Immunological Memory:

The Humoral Immune Response: is provoked by the binding of antigens to specific receptors sticking out of the plasma membrane of B cells. This occurs most commonly in the lymph nodes.


Activation of B cells:

1. Capping: The serial (many repeated forms of antigens) antigenic determinants bind to several antibodies on the surface of the B cell. Pulling the antibodies together. The B cell is activated when this whole cluster is ingested by the cell.

2. Help from specialized T cells: Helper T cells release a chemical called interleukin II. This double action ( antigen and interleukin II) results in a clone of plasma cells, which secrete antibodies against the free antigens.

Each B cell is coated with only one type of receptor. They are considered selective in nature. Once an activated B cell begins to grow and multiply, this clone includes memory cells and effectors cells called plasma cells. B cells secrete very few antibodies but the plasma calls give off as many as 2000 antibodies per sec. for their 4-5 day life span.

Antibody Structure: Antibodies constitute a class of plasma proteins called Immunoglobulins, abbreviated Ig. These antibodies have the ability to recognize and help destroy specific antigens in the body.

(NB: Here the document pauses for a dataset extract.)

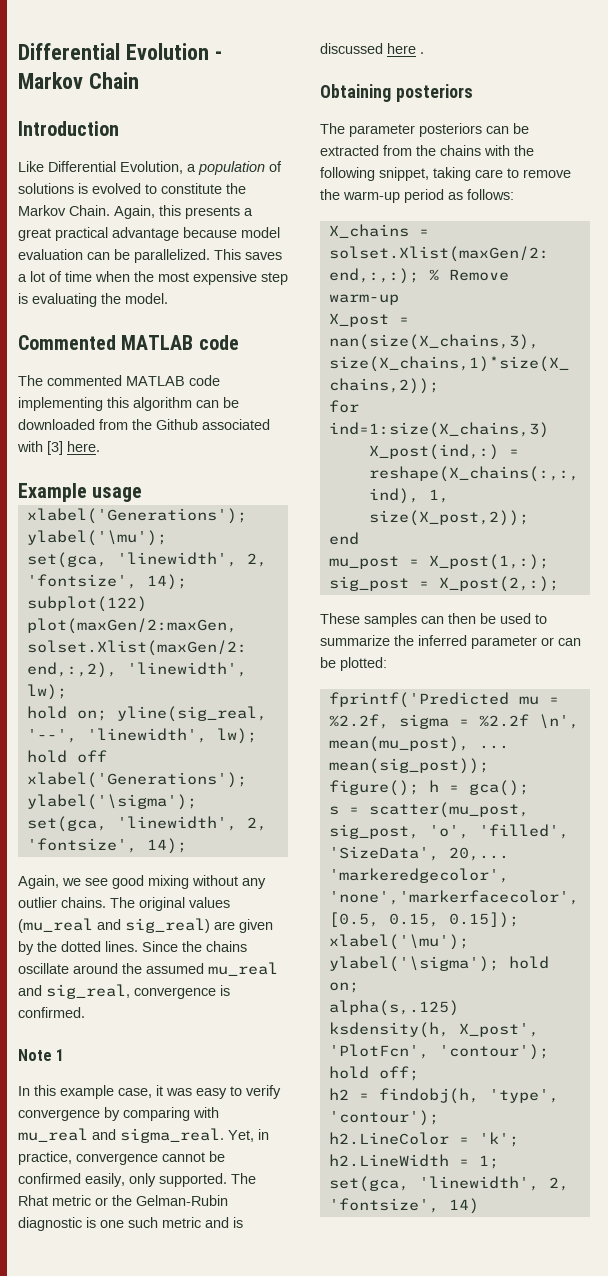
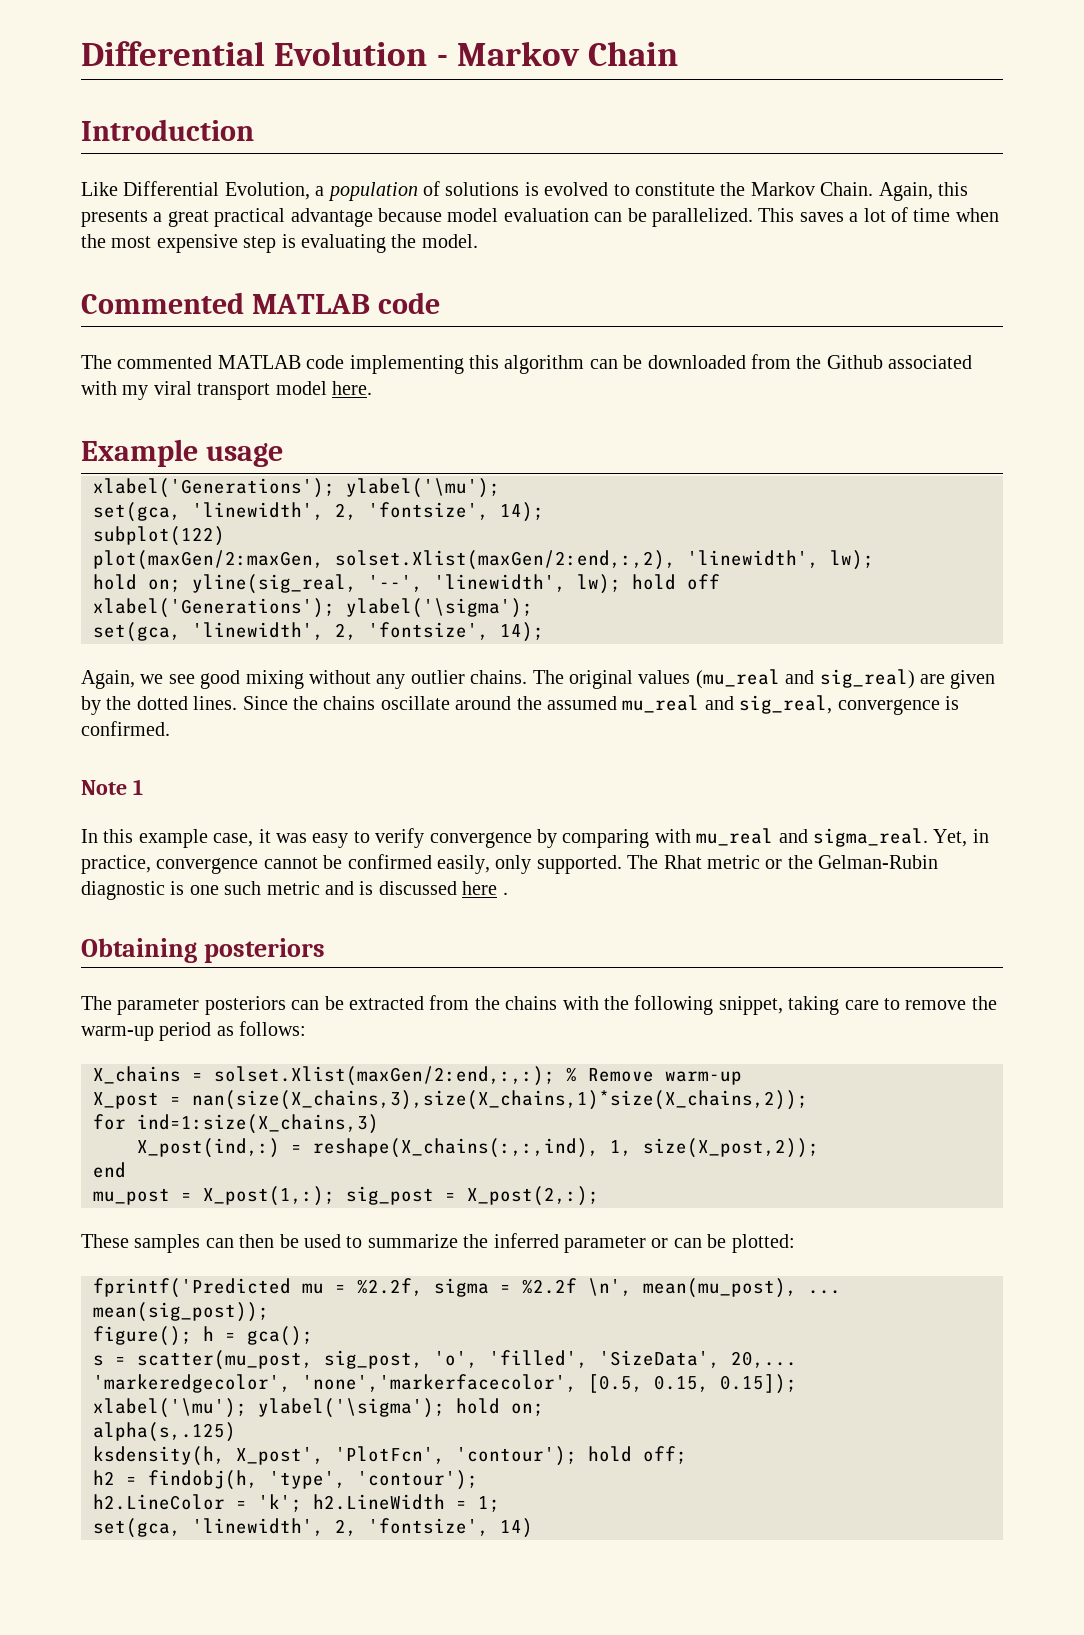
- The commented MATLAB code implementing this algorithm can be downloaded from the Github associated with [3] here.
+ The commented MATLAB code implementing this algorithm can be downloaded from the Github associated with my viral transport model here.

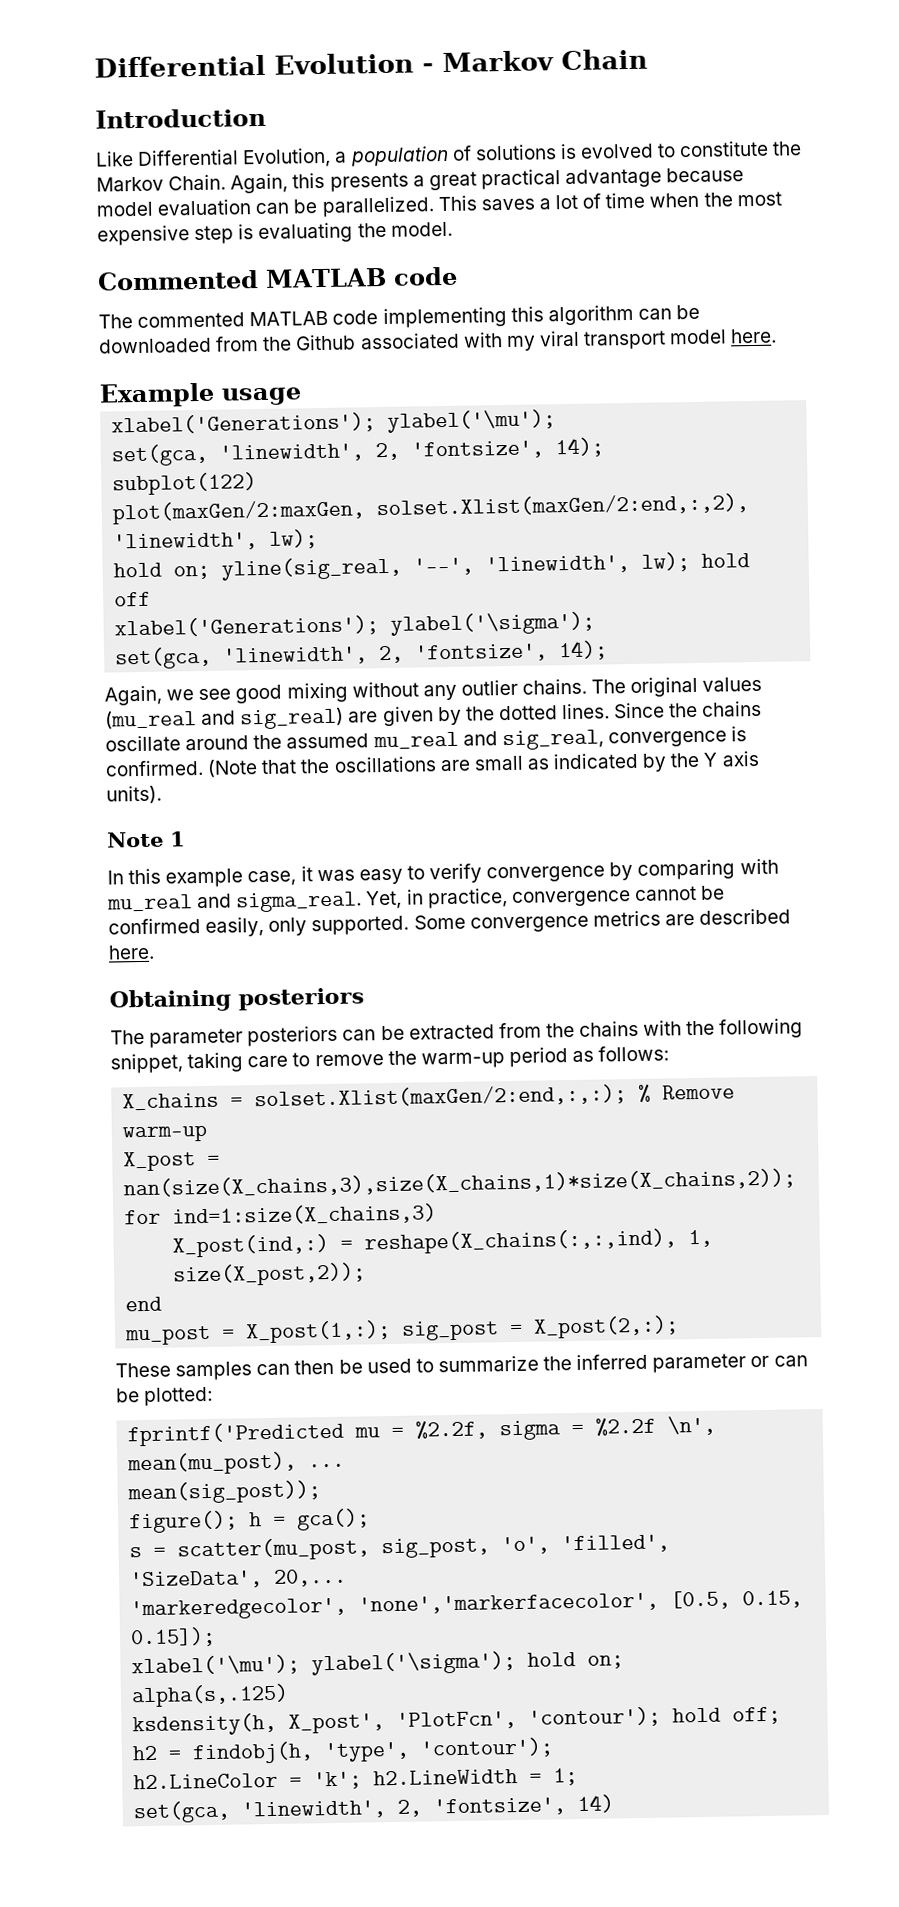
+ (Note that the oscillations are small as indicated by the Y axis units).
- The Rhat metric or the Gelman-Rubin diagnostic is one such metric and is discussed here .
+ Some convergence metrics are described here.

Each molecule consists of 2 distinct regions. a). the variable region (V) and b). the constant region(C).

A typical antibody consists of 2 pairs of polypeptide chains- 2 short identical light(L) chains and 2 longer identical heavy(H) chains. The chains are joined by disulfide bridges and non covalent associations to form a Y shaped molecule. The ends of the Y contain the antigen binding sites.

Examples :


Humoral Effector mechanisms: Antibodies do not posses the power to destroy the antigens directly, they tag them and mark them for destruction by a variety of effector mechanisms.

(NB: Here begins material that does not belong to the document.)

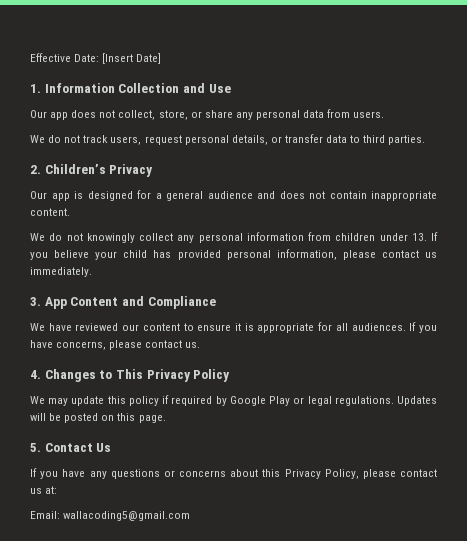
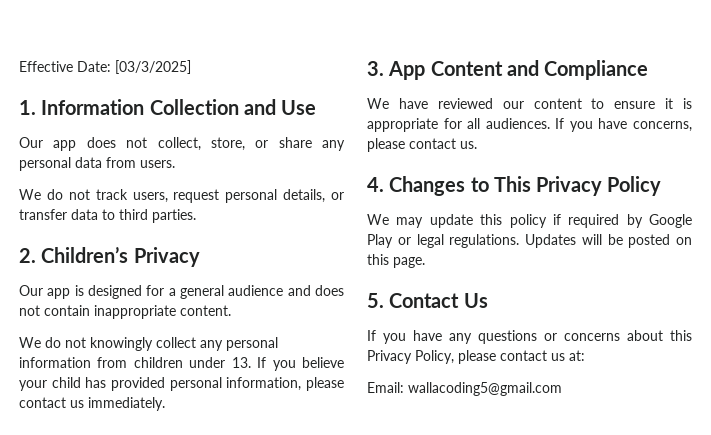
- Effective Date: [Insert Date]
+ Effective Date: [03/3/2025]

Cell Mediated Immunity: Once pathogens have invaded the body's cells, antigens cannot harm them. This type of immunity destroys the invaded cells directly. This type of immune response cannot be activated by direct antigen contact. T cells only react to the antigenic determinants displayed on the cell surface of the body's own cells. These are called T-Cell receptors.

T-cell Receptors and Histocompatibility Restriction:

The T-cell receptor actually recognizes a combination of the antigen along with the body's "self" markers. "Self" is signaled by the major histocompatibility complex (MHC), a group of proteins unique to the individual that is present on the surface of the cell. There are 2 forms of MHC: MHCI and MHCII. I is found on nucleated cells

of the body, II is found on macrophages, B cells and some T cells. The T-cell recognized both types of proteins at once. This complex as as a red flag to the T cells.

They will divide and produce memory cells and effectors called cytotoxic T cell.

There are 2 types of T cells with regulatory functions within the body. helper-T cells and suppressor T cells.

Helper T cells: They eat the antigen, digest it and display parts of it on their cell surface. They bind with macrophages causing the macrophages to release a chemical called interleukin I, which stimulates the reproduction of the T cells. The activated T cells then produce a chemical called interleukin II, this increases the division and growth rate of the T cells. This is an example of positive feed back.

Cytotoxic T Cells: These are the only T cells that can kill off other cells. They recognize the cells by the MHC-antigen complex. They release a chemical called perforin.

Suppressor T cells: They release cytokines that inhibit the activity of other T cells.